One thing that re- or de-scheduling of cannabis and cannabis-related banking reforms could accomplish is to get these unregulated and sometimes less-than-transparent businesses out of the cannabis banking environment completely. That would be a positive for everyone (except those providers of end-run, head-fake payments services).

Ms. Pross, representing the Credit Union National Association, also included quite a lot of detailed information on her credit union’s cannabis program. Her written testimony included the following:

“our organization has come to provide banking services to five hundred Oregon sanctioned cannabis businesses. That makes the cannabis banking program at Maps one of the largest in the United States … In 2017 and 2018 alone, Maps received well over $529 million in cash deposits from cannabis businesses …”.

There are roughly 250 business days in a year, so over 500 business days, Maps received, on average, over $1 million in cannabis-related cash deposits from some or all of its 500 cannabis related business members (credit unions don’t have “customers”, they have “members”). That is a lot of cash for a 250 employee, 10-branch credit union in Salem, Oregon. As Ms. Pross correctly pointed out, that is $529 million that was taken off the street and entered the banking system: she and her colleagues at Maps Credit Union should be commended for that.

Ms. Pross continued:

“To put some numbers around this compliance program, Maps filed over 13,500 individual reports related to cannabis business accounts in 2017 and 2018 alone. For more context around those numbers, Maps has filed 2,770 Suspicious Activity Reports since January 1, 2017, and 90.2% of those SARs were directly due to our filing obligations for cannabis businesses.”

Based on this, and her testimony at 4:21:05, in two years Maps Credit Union filed 11,000 CTRs over approximately 500 business days, or an average of 22 CTRs per day on an average of $1 million in cannabis-related cash deposits (not all of which would have hit the $10,000.01 threshold for filing a CTR).

But the SAR testimony is more interesting. Although Ms. Pross verbally testified that “in the past two years we’ve filed nearly 3,000 marijuana-related SARs to FinCEN” and that of the 3,000, “90% related to cannabis businesses” (4:21:05), the written testimony may be more accurate. There, 90.2% of 2,770 is 2,500 SARs. The FinCEN Guidance requires banks and credit unions to file a Marijuana-related SAR every 90 days. So, if Maps has 500 CRB customers – and assuming that they had 500 CRB customers through the course of those two years, that would mean that they should have filed 500 SARs every 90 days, or 4,000 SARs in 2017-2018. They filed 2,500. Ms. Pross may need to provide some detail on the number of CRB customers it had through 2017 and 2018: simply based on this written testimony and the statement that they had 500 CRB customers, the math doesn’t seem to work.

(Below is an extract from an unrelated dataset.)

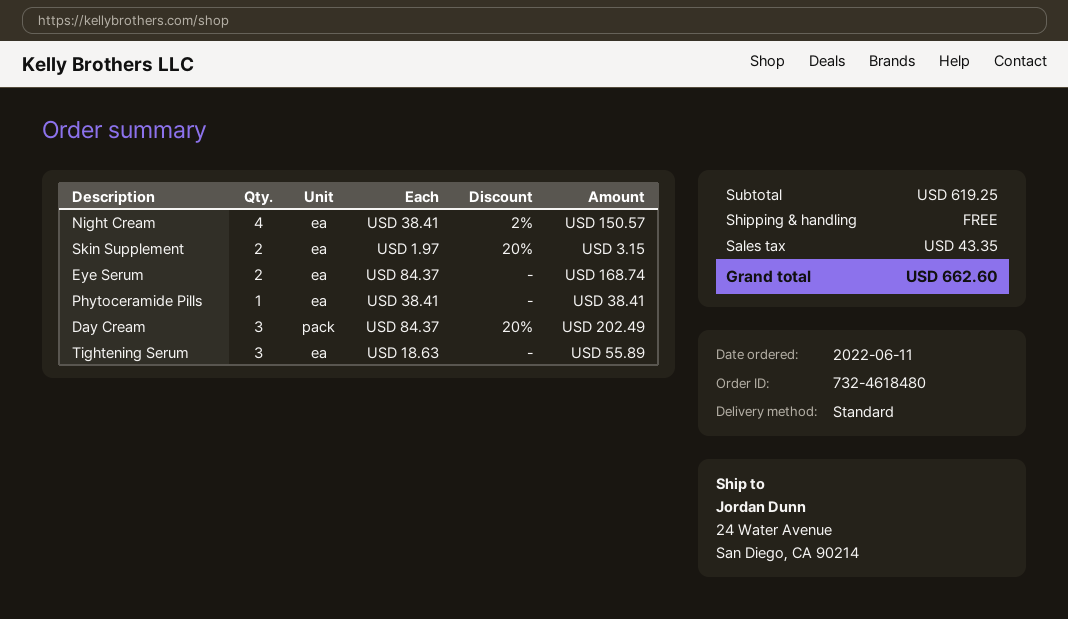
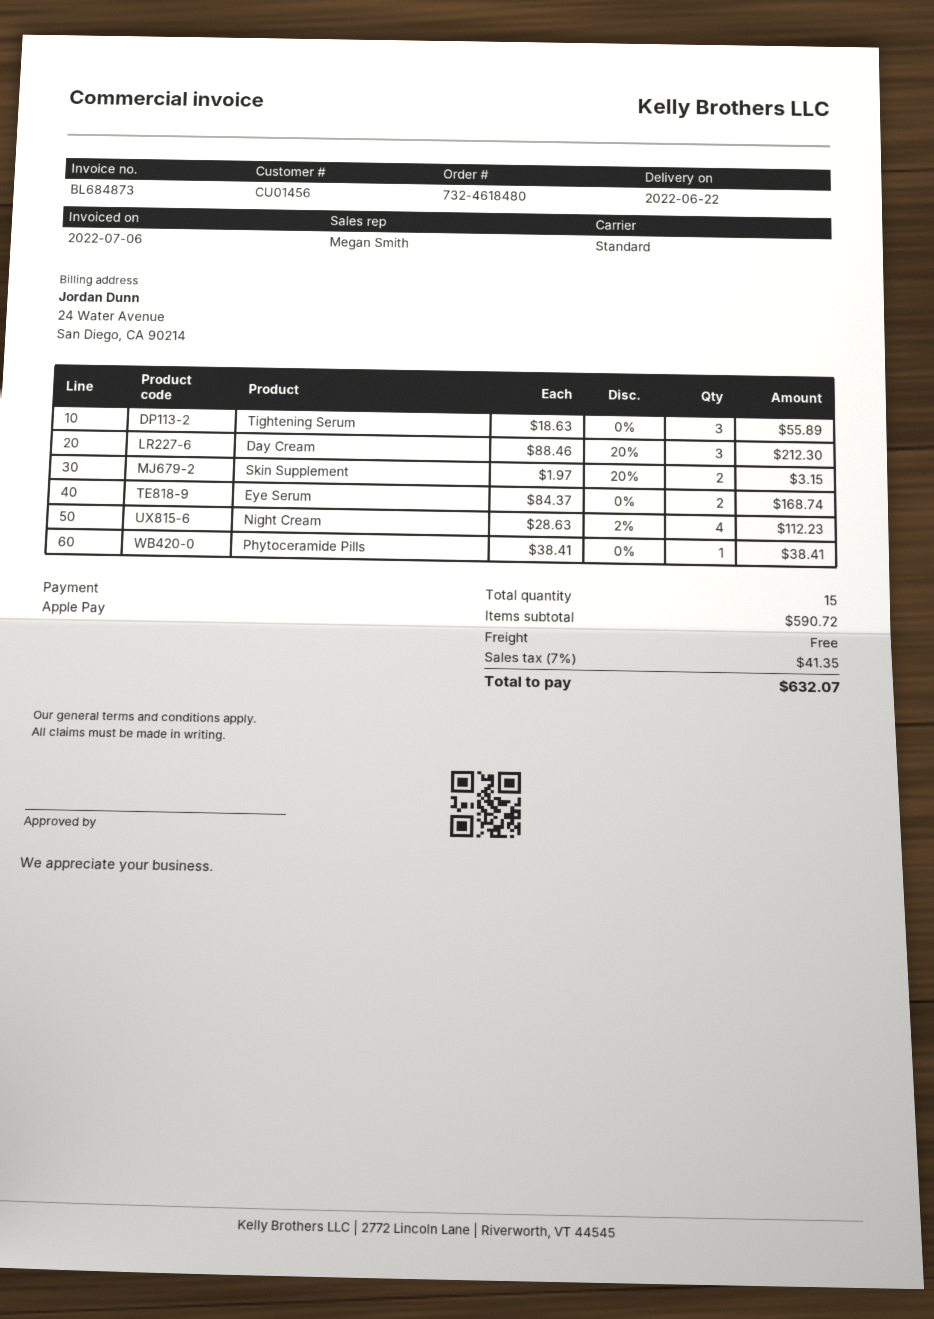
Night Cream: 4 x 38.41 - 2% = 150.57 -> 4 x 28.63 - 2% = 112.23
Day Cream: 3 x 84.37 - 20% = 202.49 -> 3 x 88.46 - 20% = 212.30
subtotal: 619.25 -> 590.72
tax: 43.35 -> 41.35
total: 662.60 -> 632.07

Update – Ms. Pross did provide an update on February 14th. She wrote: “To clarify the SAR numbers, this is a growing program, so we have not had 500 cannabis business accounts for the past two years.  In fact, as of January 2017, we had 133 such accounts.  Also, it’s important to note that SAR filing requirements are effectively a 120-day reporting timeframe.  There is 90 days of activity to report and an additional 30 days to file the SAR.  While a financial institution may still report at the 91 day mark, we have an additional 30 days past the reporting timeframe to utilize as necessary.  Thanks again!”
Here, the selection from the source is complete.